TRY IT:
Print all of the data exactly, with no line missing.

DATASET CONTENT:
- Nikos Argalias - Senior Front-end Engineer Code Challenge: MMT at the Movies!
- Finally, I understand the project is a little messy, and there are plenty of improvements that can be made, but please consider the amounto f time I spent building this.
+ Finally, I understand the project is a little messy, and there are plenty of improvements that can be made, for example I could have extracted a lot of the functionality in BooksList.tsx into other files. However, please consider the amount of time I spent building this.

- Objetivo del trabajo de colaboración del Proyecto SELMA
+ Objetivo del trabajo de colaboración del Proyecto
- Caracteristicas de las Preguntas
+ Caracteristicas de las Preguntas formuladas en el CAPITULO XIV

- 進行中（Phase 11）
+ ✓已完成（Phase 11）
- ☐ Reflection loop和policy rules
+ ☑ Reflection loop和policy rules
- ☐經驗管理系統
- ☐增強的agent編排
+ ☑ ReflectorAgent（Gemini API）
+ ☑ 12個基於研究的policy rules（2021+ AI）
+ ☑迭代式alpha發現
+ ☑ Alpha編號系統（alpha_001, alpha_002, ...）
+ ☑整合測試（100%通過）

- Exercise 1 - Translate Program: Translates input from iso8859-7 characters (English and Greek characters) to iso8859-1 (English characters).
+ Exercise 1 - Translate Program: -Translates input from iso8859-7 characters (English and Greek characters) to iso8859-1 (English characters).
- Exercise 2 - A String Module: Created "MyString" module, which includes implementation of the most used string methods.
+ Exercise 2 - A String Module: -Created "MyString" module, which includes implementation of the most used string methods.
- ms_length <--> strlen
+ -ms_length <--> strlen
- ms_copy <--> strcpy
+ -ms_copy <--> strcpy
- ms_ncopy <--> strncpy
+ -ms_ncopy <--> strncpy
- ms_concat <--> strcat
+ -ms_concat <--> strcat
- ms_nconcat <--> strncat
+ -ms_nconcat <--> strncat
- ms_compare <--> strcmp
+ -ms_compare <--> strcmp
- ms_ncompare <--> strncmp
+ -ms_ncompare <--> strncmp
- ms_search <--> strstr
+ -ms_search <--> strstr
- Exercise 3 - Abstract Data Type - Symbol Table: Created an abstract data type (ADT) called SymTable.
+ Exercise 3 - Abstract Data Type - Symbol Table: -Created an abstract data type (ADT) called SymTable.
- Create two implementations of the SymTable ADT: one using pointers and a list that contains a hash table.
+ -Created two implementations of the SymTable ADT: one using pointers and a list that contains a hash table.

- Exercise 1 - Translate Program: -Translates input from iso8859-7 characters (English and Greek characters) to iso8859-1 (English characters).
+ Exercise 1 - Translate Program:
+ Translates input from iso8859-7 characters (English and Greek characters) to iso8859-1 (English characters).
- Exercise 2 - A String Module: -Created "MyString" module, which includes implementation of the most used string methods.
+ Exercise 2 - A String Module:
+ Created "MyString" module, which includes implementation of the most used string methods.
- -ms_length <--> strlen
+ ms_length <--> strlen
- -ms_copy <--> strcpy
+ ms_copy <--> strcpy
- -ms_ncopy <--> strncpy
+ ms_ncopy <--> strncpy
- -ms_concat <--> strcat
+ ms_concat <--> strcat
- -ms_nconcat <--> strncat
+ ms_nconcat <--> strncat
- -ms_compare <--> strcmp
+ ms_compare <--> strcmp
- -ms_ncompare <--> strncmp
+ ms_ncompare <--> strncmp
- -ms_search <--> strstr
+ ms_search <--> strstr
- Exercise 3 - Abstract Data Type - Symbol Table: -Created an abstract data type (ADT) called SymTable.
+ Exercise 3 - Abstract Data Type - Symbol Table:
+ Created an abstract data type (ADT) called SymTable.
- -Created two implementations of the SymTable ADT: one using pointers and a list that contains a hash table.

OUTPUT FOR THIS TASK:
- Nikos Argalias - Senior Front-end Engineer Code Challenge: MMT at the Movies!
- Finally, I understand the project is a little messy, and there are plenty of improvements that can be made, but please consider the amounto f time I spent building this.
+ Finally, I understand the project is a little messy, and there are plenty of improvements that can be made, for example I could have extracted a lot of the functionality in BooksList.tsx into other files. However, please consider the amount of time I spent building this.

- Objetivo del trabajo de colaboración del Proyecto SELMA
+ Objetivo del trabajo de colaboración del Proyecto
- Caracteristicas de las Preguntas
+ Caracteristicas de las Preguntas formuladas en el CAPITULO XIV

- 進行中（Phase 11）
+ ✓已完成（Phase 11）
- ☐ Reflection loop和policy rules
+ ☑ Reflection loop和policy rules
- ☐經驗管理系統
- ☐增強的agent編排
+ ☑ ReflectorAgent（Gemini API）
+ ☑ 12個基於研究的policy rules（2021+ AI）
+ ☑迭代式alpha發現
+ ☑ Alpha編號系統（alpha_001, alpha_002, ...）
+ ☑整合測試（100%通過）

- Exercise 1 - Translate Program: Translates input from iso8859-7 characters (English and Greek characters) to iso8859-1 (English characters).
+ Exercise 1 - Translate Program: -Translates input from iso8859-7 characters (English and Greek characters) to iso8859-1 (English characters).
- Exercise 2 - A String Module: Created "MyString" module, which includes implementation of the most used string methods.
+ Exercise 2 - A String Module: -Created "MyString" module, which includes implementation of the most used string methods.
- ms_length <--> strlen
+ -ms_length <--> strlen
- ms_copy <--> strcpy
+ -ms_copy <--> strcpy
- ms_ncopy <--> strncpy
+ -ms_ncopy <--> strncpy
- ms_concat <--> strcat
+ -ms_concat <--> strcat
- ms_nconcat <--> strncat
+ -ms_nconcat <--> strncat
- ms_compare <--> strcmp
+ -ms_compare <--> strcmp
- ms_ncompare <--> strncmp
+ -ms_ncompare <--> strncmp
- ms_search <--> strstr
+ -ms_search <--> strstr
- Exercise 3 - Abstract Data Type - Symbol Table: Created an abstract data type (ADT) called SymTable.
+ Exercise 3 - Abstract Data Type - Symbol Table: -Created an abstract data type (ADT) called SymTable.
- Create two implementations of the SymTable ADT: one using pointers and a list that contains a hash table.
+ -Created two implementations of the SymTable ADT: one using pointers and a list that contains a hash table.

- Exercise 1 - Translate Program: -Translates input from iso8859-7 characters (English and Greek characters) to iso8859-1 (English characters).
+ Exercise 1 - Translate Program:
+ Translates input from iso8859-7 characters (English and Greek characters) to iso8859-1 (English characters).
- Exercise 2 - A String Module: -Created "MyString" module, which includes implementation of the most used string methods.
+ Exercise 2 - A String Module:
+ Created "MyString" module, which includes implementation of the most used string methods.
- -ms_length <--> strlen
+ ms_length <--> strlen
- -ms_copy <--> strcpy
+ ms_copy <--> strcpy
- -ms_ncopy <--> strncpy
+ ms_ncopy <--> strncpy
- -ms_concat <--> strcat
+ ms_concat <--> strcat
- -ms_nconcat <--> strncat
+ ms_nconcat <--> strncat
- -ms_compare <--> strcmp
+ ms_compare <--> strcmp
- -ms_ncompare <--> strncmp
+ ms_ncompare <--> strncmp
- -ms_search <--> strstr
+ ms_search <--> strstr
- Exercise 3 - Abstract Data Type - Symbol Table: -Created an abstract data type (ADT) called SymTable.
+ Exercise 3 - Abstract Data Type - Symbol Table:
+ Created an abstract data type (ADT) called SymTable.
- -Created two implementations of the SymTable ADT: one using pointers and a list that contains a hash table.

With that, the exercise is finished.